- **WHAT YOU NEED TO DO**: Restrict the output to the lines below starting at the one that contains "text-decoration: none ->" and ending at the one that contains "margin-left: none ->", and restate them word for word, both ends included.

- **RECORD SET**:
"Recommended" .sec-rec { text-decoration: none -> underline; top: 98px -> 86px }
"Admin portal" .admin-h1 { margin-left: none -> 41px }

---

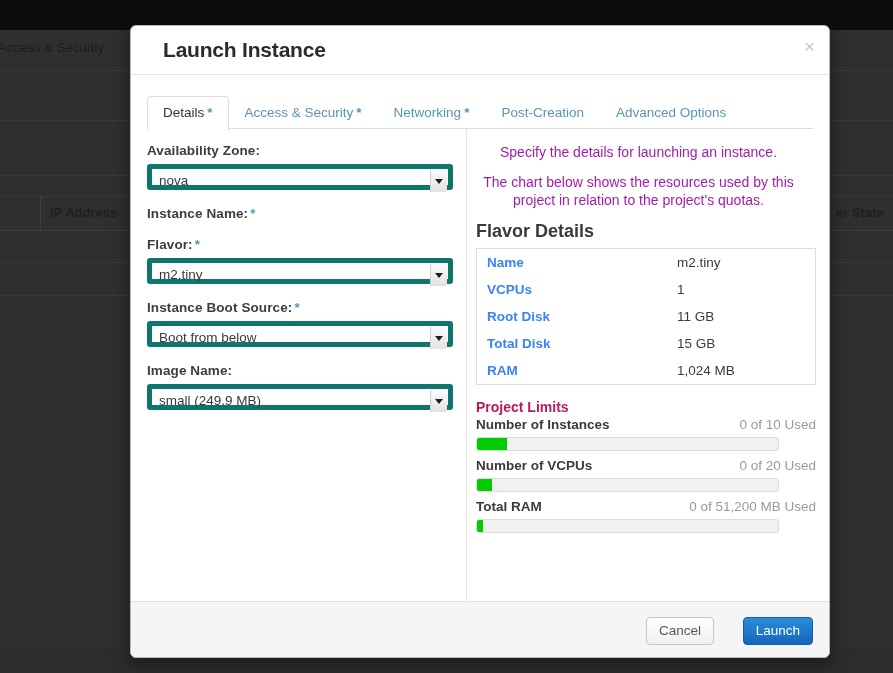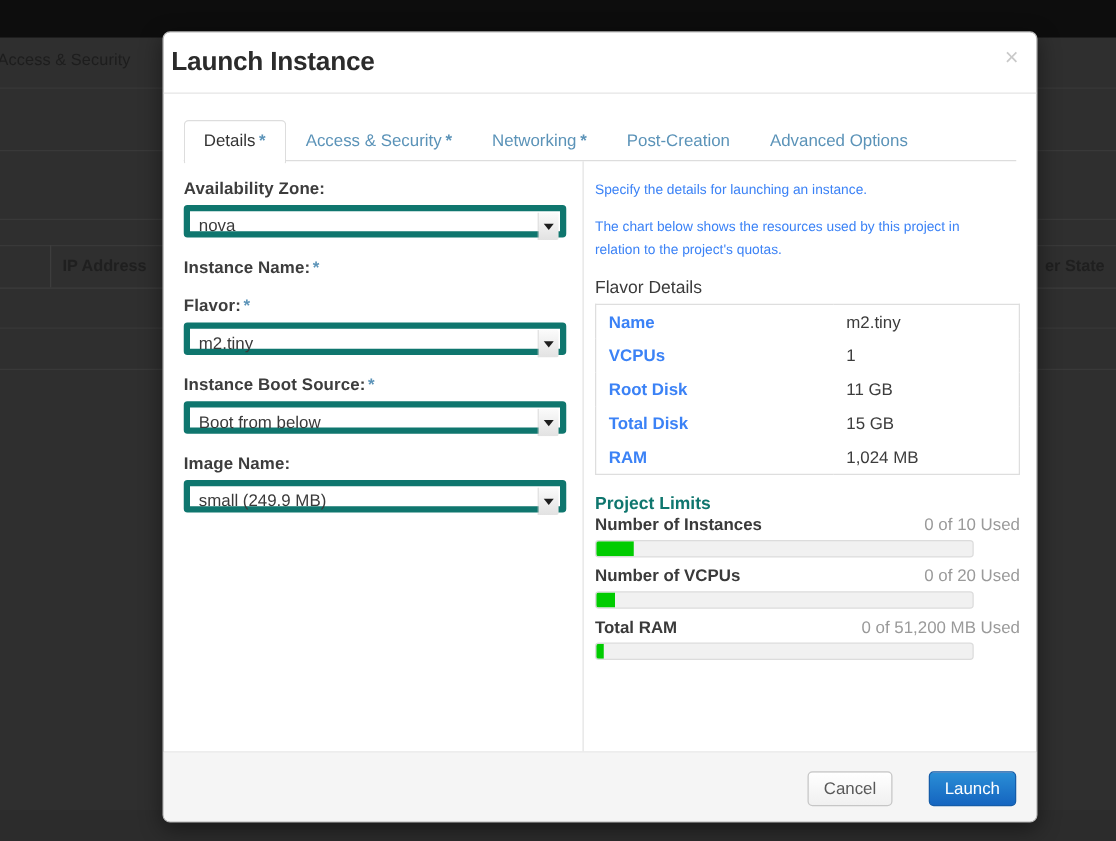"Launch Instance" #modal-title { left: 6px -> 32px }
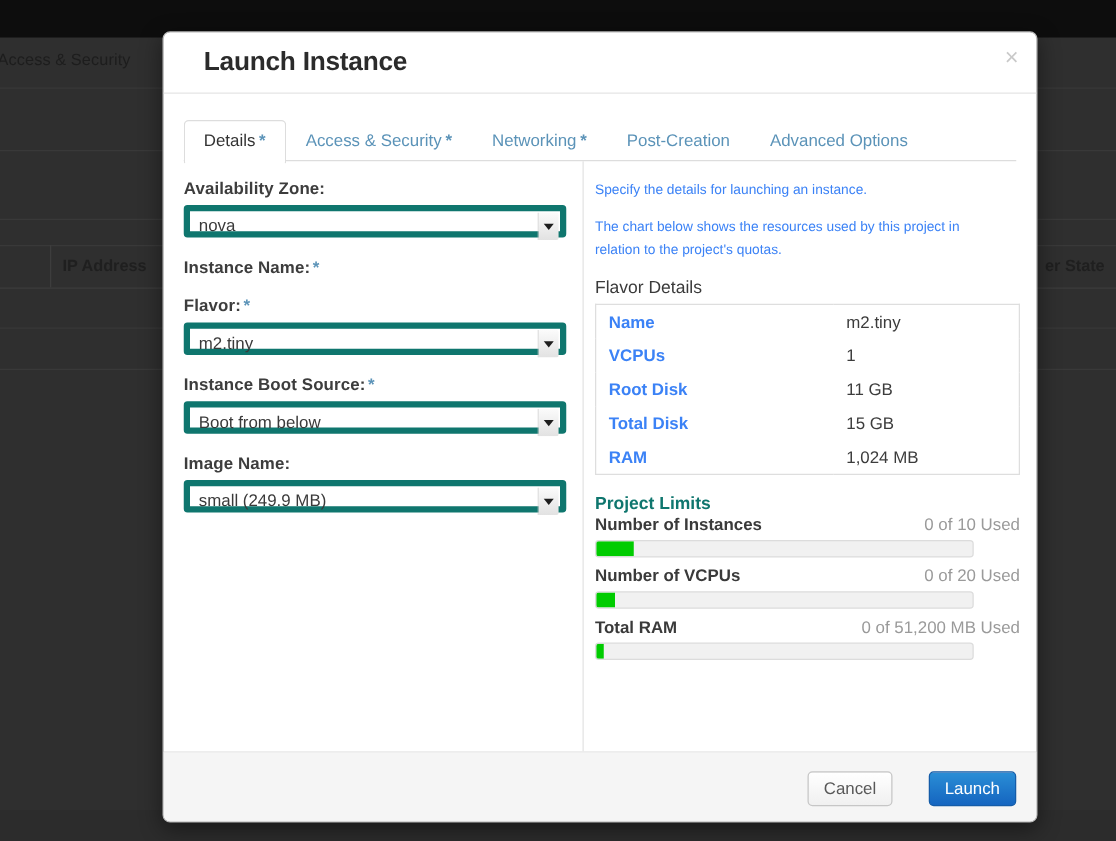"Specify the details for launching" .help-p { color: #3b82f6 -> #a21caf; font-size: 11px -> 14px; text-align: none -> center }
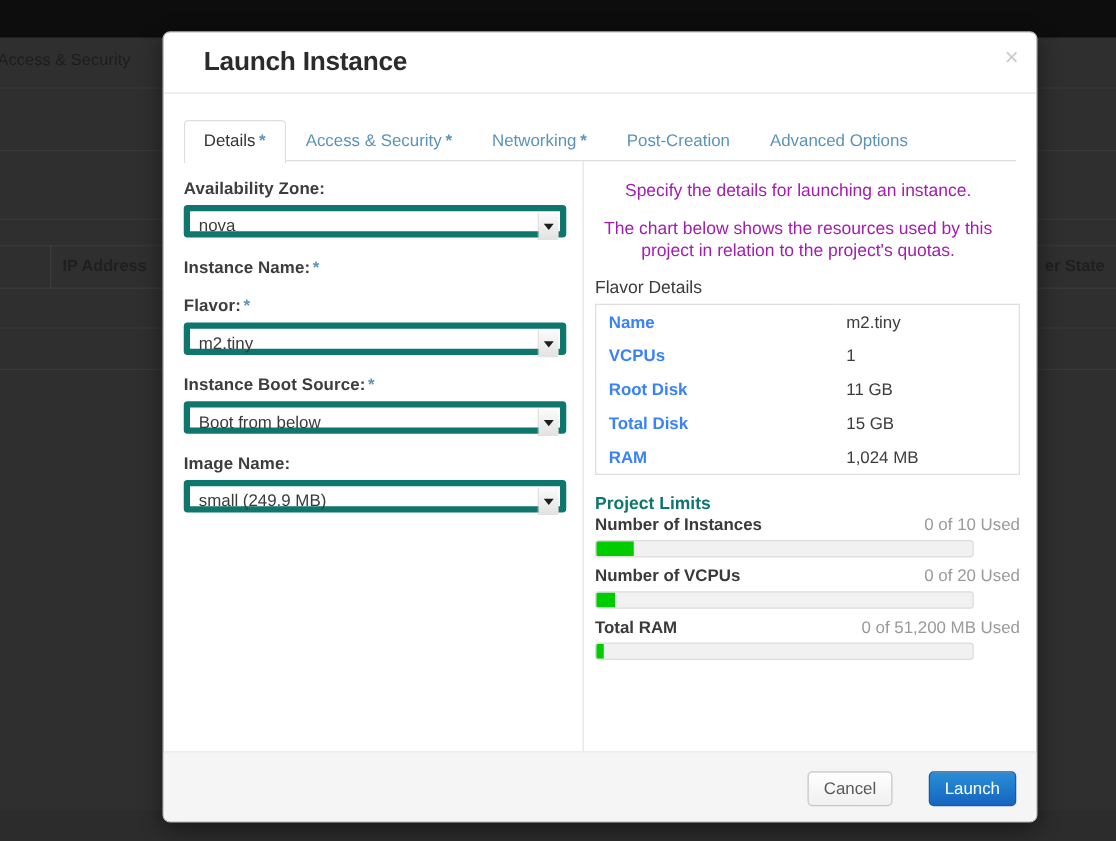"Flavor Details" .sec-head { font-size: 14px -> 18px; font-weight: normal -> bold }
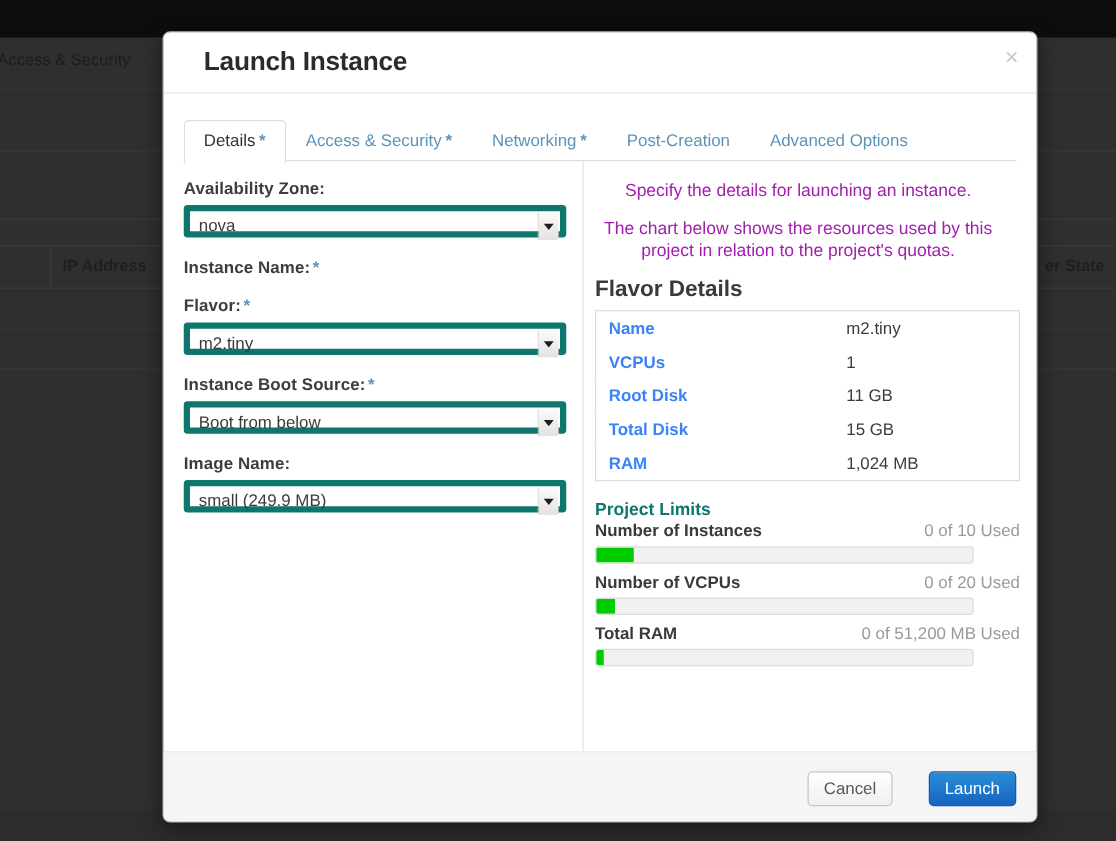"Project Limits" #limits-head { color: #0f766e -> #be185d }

- **ANSWER FOR THIS EXERCISE**:
"Recommended" .sec-rec { text-decoration: none -> underline; top: 98px -> 86px }
"Admin portal" .admin-h1 { margin-left: none -> 41px }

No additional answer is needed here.